そういう意味では実戦経験などほとんどの人がないに等しいのかも知れないと思いながら、ふとレイクはエメリヤへと視線を向けた。
一番落ち着いていたのは戦い慣れているのだろうアルだったようだが、アルと同じぐらいにエメリヤもまた、落ち着いているように見える。そう見せているのか、本当に落ち着いているのかは定かではないが。
「私が前に立つのは当たり前だが……、レイクはどうする? 魔導はあまり使いたくないと言っていたな」
「え? ああ、覚えてたんだ? ……一応は武器の扱いも心得てはいるし、暴発の可能性がある魔導を使うのは出来る限り避けたいのは事実だけど。……敵の多さを考えてから決めるよ」
「そうか。魔導師と組むのは実際はこれが初めてだからな……、上手く連係が取れればいいが」
エメリヤは腰にある剣の柄に手を掛けながら、戦いにおいて聞いておかなければいけないと思ったのか横目で見ながら問い掛ける。
問われたレイクはと言えば、僅かに苦笑を浮かべながらうーん、と考えつつ、自分の意見を述べていく。使いたくないのは事実ではあるし、使わずに済むならその選択肢を選びたい。
だが魔導というのが圧倒的火力を持ち、『タナトス』に対しても決して有効とは言えないが広範囲で扱えるのだから敵が多ければ魔導を扱うのが最適なのだろう。

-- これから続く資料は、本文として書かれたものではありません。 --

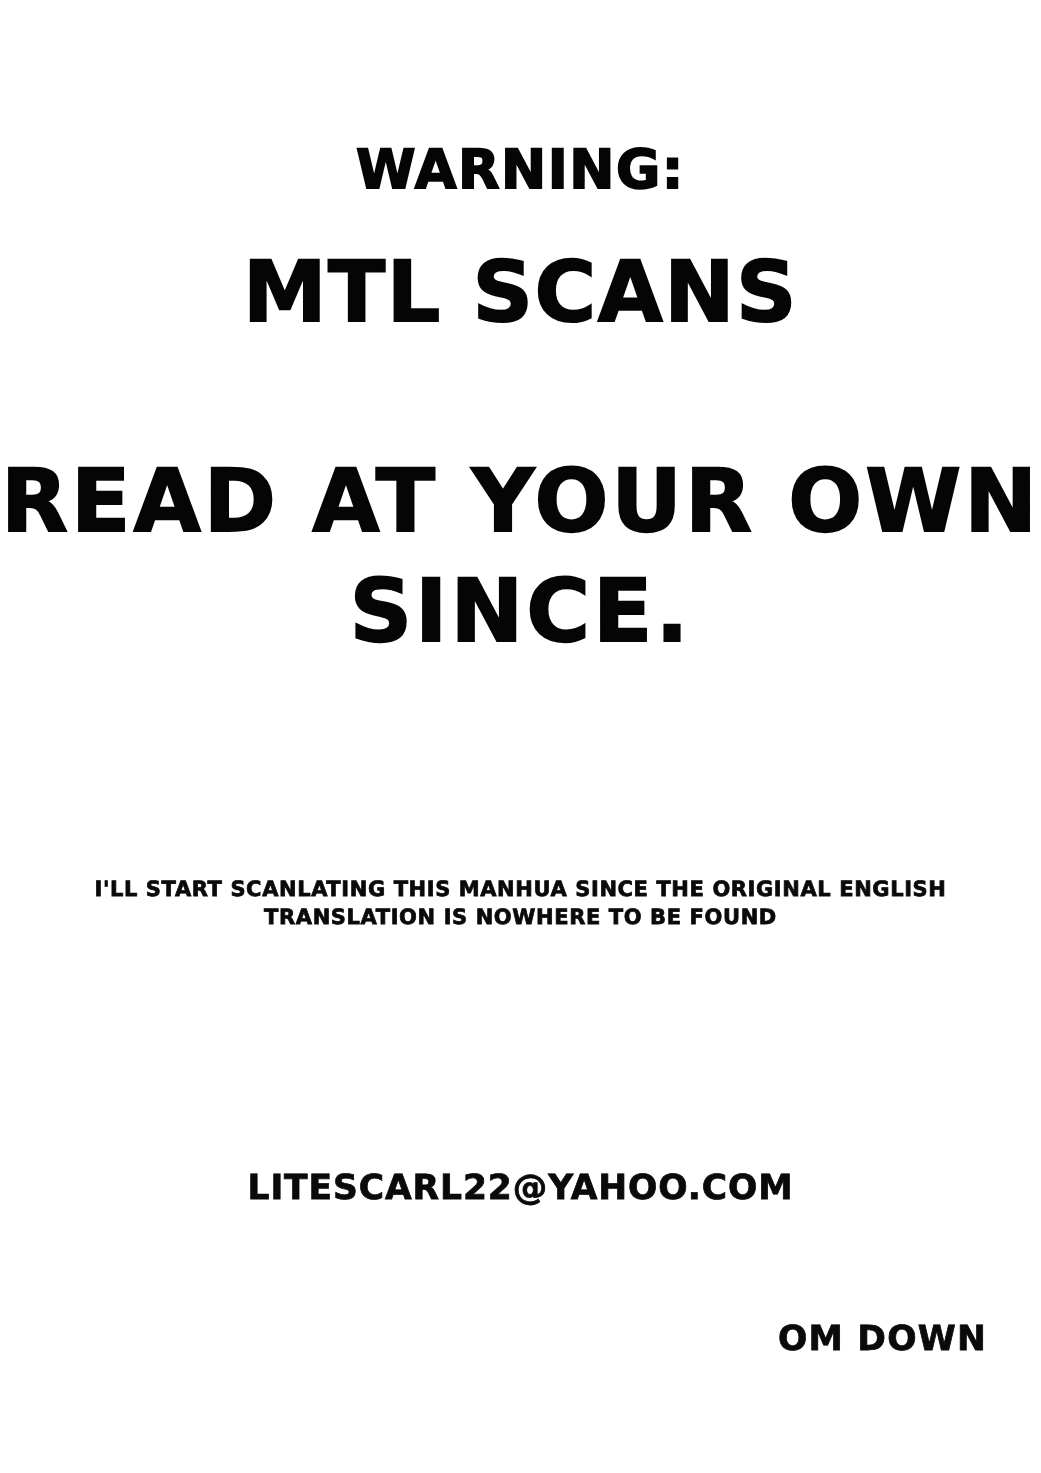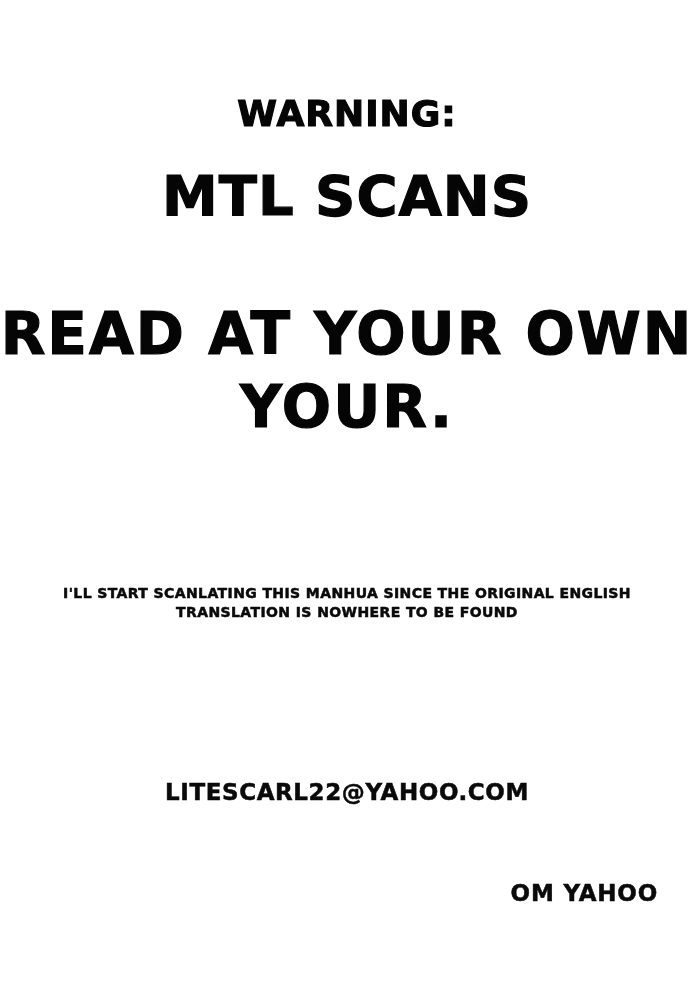--- a/index.html
+++ b/index.html
@@ -91,7 +91,7 @@
 
   <div class="headline headline-2">MTL SCANS</div>
 
-  <div class="headline headline-4">YOUR.</div>
+  <div class="headline headline-4">SINCE.</div>
 
   <div class="body-block para-1">I'LL START SCANLATING THIS MANHUA SINCE THE ORIGINAL ENGLISH TRANSLATION IS NOWHERE TO BE FOUND</div>
 

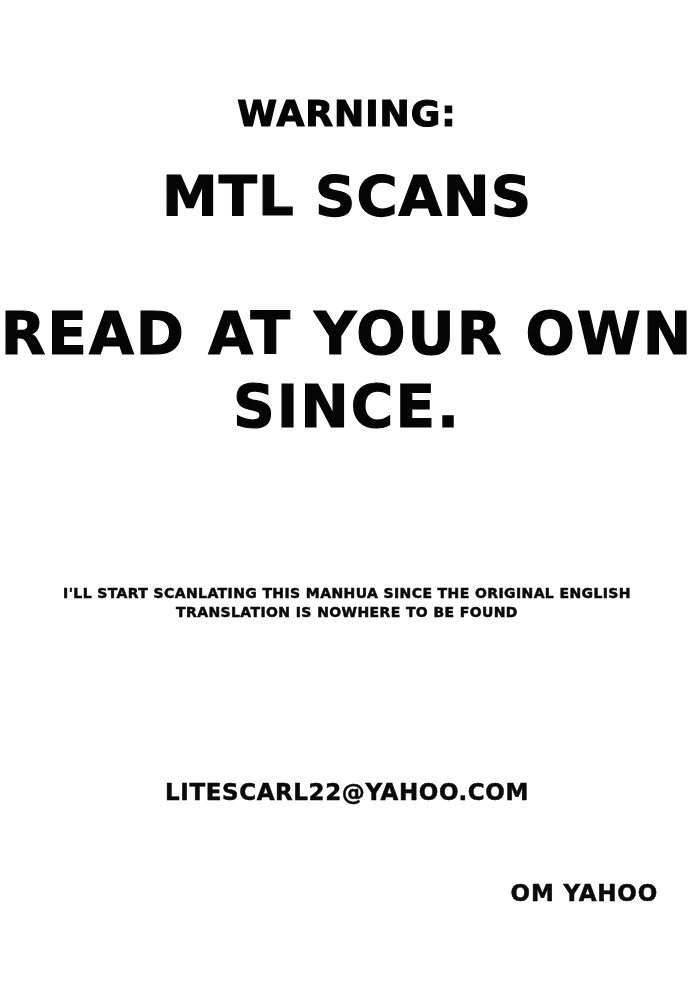--- a/index.html
+++ b/index.html
@@ -98,7 +98,7 @@
 
   <div class="body-block email">LITESCARL22@YAHOO.COM</div>
 
-  <div class="signature">OM YAHOO</div>
+  <div class="signature">OM DOWN</div>
 
 </div>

それが分かるこそ、自分の我儘を通す訳にもいかないと思っている為に最後に付け加えるように告げれば、エメリヤは分かった、と言わんばかりに頷きながらぽつりと呟きを漏らした。
魔導師など早々出逢えるようなものではない。もし出逢えたとしても、その力を発揮する場面に遭う機会などほとんどあるはずもないし、今まではほとんどが自分と同じ剣を扱う者が多かったのは確かだ。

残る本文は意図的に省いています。